The librarian is easier to explain, because it’s a simpler fantasy: we tend to imagine a submissive woman with a secret yearning, communicated by chewing on her glasses and letting her hair loose. Perhaps this doesn’t accurately convey the kind of intelligence that a sapiosexual desires. A similar fantasy involves the educated nerd – smart, but with social skills lacking. 

“Librarians are featured in the sexual fantasies of so many people.

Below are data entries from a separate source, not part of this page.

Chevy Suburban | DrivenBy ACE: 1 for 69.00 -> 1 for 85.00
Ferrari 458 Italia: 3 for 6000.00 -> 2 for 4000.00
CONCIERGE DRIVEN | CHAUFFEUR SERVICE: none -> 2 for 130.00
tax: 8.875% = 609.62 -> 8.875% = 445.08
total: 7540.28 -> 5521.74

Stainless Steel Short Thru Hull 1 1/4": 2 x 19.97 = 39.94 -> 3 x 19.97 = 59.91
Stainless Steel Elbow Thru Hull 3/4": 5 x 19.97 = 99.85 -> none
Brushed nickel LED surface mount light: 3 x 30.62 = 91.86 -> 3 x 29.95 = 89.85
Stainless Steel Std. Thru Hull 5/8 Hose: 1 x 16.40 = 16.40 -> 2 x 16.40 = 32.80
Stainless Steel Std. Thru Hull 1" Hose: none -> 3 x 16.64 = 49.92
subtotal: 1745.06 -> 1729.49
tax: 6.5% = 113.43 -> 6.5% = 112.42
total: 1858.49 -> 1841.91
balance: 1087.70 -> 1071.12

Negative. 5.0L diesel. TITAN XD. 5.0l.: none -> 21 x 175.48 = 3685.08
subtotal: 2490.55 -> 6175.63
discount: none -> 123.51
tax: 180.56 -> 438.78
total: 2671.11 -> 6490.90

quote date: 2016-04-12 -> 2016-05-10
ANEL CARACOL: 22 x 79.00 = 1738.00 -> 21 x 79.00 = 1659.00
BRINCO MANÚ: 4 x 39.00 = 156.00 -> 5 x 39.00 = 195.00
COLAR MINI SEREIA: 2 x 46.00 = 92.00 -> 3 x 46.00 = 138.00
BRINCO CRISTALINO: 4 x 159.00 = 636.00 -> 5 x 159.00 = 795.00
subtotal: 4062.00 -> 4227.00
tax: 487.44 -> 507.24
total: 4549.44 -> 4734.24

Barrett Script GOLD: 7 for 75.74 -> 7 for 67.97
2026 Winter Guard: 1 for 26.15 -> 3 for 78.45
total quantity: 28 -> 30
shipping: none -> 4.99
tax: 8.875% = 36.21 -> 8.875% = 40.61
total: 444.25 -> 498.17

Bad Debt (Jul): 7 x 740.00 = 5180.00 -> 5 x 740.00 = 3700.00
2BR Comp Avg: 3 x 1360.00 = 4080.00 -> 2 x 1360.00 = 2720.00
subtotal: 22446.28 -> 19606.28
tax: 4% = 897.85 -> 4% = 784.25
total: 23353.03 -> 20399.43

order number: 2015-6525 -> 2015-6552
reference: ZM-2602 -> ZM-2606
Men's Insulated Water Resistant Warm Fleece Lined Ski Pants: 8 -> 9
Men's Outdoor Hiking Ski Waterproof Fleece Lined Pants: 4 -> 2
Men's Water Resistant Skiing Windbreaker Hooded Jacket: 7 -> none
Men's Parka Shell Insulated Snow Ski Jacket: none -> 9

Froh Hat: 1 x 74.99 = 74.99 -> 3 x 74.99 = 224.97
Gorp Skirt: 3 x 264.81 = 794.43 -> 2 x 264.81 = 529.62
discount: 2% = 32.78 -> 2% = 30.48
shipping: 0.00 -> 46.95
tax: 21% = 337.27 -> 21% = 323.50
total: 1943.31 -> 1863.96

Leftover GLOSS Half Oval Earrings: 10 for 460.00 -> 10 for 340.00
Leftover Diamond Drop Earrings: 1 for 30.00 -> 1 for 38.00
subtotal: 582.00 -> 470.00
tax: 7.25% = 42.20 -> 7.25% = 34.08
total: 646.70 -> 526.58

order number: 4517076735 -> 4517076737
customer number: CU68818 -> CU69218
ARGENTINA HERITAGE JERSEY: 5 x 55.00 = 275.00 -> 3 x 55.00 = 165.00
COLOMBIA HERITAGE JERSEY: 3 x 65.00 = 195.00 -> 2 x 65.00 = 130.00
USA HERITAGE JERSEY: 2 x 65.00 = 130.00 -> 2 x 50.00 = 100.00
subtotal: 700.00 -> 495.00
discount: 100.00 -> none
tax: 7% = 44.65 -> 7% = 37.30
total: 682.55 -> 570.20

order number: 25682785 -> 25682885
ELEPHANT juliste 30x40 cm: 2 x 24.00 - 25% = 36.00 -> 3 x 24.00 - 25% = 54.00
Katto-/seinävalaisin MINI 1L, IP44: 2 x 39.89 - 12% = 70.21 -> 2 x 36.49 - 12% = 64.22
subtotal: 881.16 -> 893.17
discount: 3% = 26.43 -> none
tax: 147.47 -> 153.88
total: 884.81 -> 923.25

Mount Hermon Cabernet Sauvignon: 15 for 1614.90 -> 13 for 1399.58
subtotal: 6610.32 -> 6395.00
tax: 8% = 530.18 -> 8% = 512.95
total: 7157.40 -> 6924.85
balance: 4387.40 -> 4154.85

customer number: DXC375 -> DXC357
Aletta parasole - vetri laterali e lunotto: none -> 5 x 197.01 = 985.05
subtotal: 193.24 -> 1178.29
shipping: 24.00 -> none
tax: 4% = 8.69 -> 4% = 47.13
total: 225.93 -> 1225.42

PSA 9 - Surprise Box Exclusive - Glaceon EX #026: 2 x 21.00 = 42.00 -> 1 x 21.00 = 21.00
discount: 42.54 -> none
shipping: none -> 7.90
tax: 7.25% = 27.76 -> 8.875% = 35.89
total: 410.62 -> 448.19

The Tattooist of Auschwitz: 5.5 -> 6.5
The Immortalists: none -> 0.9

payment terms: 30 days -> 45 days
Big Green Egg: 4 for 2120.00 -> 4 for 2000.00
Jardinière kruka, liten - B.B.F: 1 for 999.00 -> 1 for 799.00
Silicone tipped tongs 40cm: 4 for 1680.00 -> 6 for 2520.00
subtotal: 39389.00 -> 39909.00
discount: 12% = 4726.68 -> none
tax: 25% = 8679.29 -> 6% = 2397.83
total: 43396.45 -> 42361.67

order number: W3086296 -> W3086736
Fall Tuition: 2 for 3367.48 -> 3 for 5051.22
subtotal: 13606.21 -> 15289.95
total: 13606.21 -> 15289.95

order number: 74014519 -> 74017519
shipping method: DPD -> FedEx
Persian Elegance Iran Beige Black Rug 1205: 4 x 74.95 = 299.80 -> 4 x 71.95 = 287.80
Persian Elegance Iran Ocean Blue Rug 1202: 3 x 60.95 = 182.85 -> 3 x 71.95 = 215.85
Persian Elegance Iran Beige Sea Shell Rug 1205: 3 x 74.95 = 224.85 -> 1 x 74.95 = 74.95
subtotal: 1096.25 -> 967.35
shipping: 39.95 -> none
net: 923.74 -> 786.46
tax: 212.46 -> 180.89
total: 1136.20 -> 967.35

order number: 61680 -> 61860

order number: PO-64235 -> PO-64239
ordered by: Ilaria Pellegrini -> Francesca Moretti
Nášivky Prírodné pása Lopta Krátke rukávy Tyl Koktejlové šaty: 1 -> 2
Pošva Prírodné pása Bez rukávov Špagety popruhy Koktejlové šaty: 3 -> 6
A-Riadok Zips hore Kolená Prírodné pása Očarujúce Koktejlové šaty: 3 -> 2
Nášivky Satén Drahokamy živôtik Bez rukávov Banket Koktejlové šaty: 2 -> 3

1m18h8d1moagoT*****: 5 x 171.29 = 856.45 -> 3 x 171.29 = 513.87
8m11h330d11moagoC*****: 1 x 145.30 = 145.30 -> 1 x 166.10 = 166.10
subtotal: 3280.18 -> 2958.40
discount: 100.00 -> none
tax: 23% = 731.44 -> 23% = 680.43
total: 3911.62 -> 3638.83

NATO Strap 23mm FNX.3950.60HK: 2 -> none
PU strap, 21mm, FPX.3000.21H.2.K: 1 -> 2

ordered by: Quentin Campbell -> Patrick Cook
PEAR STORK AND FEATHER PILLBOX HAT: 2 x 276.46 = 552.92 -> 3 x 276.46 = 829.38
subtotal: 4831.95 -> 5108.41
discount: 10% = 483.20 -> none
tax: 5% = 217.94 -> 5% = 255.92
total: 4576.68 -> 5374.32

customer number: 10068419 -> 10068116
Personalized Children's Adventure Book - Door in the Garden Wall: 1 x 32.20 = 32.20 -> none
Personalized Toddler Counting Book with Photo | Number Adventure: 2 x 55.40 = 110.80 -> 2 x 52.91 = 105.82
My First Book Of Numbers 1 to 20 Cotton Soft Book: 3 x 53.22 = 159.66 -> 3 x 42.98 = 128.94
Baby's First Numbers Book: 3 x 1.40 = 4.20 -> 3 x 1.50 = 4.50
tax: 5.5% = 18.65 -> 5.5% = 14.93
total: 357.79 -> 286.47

After all, the brain is the most important sex organ in the body…. Librarians, in my experience, are often both smart and sexy.” Bix Warden

Either way, why do we find intelligence attractive at all? There seem to be two psychological mechanisms at play which underpin sapiosexuality: personality halo, and arousal transfer.

The halo is the effect of assigning other, unrelated attributes to someone based on a single characteristic. For example, we tend to assume that beautiful people have other valuable qualities too, like money, or success. Therefore, they tend to be treated better and viewed more positively than others. They earn more, and are offered opportunities the rest of us might not get. 

Arousal transfer is a little less tangible. Here, the excitement triggered by one thing ignites normally undue excitement at the thought of another. I’ve mentioned in other articles here about how many of us are more open to the idea of sex with a stranger after stepping off a rollercoaster. The death-defying thrill of the rollercoaster ignites a sexual interest that might not otherwise exist. The same effect happens after a conversation with a particularly smart person. 

In that sense, a stimulating conversation is very literally that: stimulating. Then, of course, there are the perceived evolutionary and biological impulses we encounter. Humanity is more or less defined by our intelligence, not requiring the same strength of ferociousness as our ancestors or their predators. Intelligence is key to our survival as a species, and that’s a highly attractive characteristic in a partner.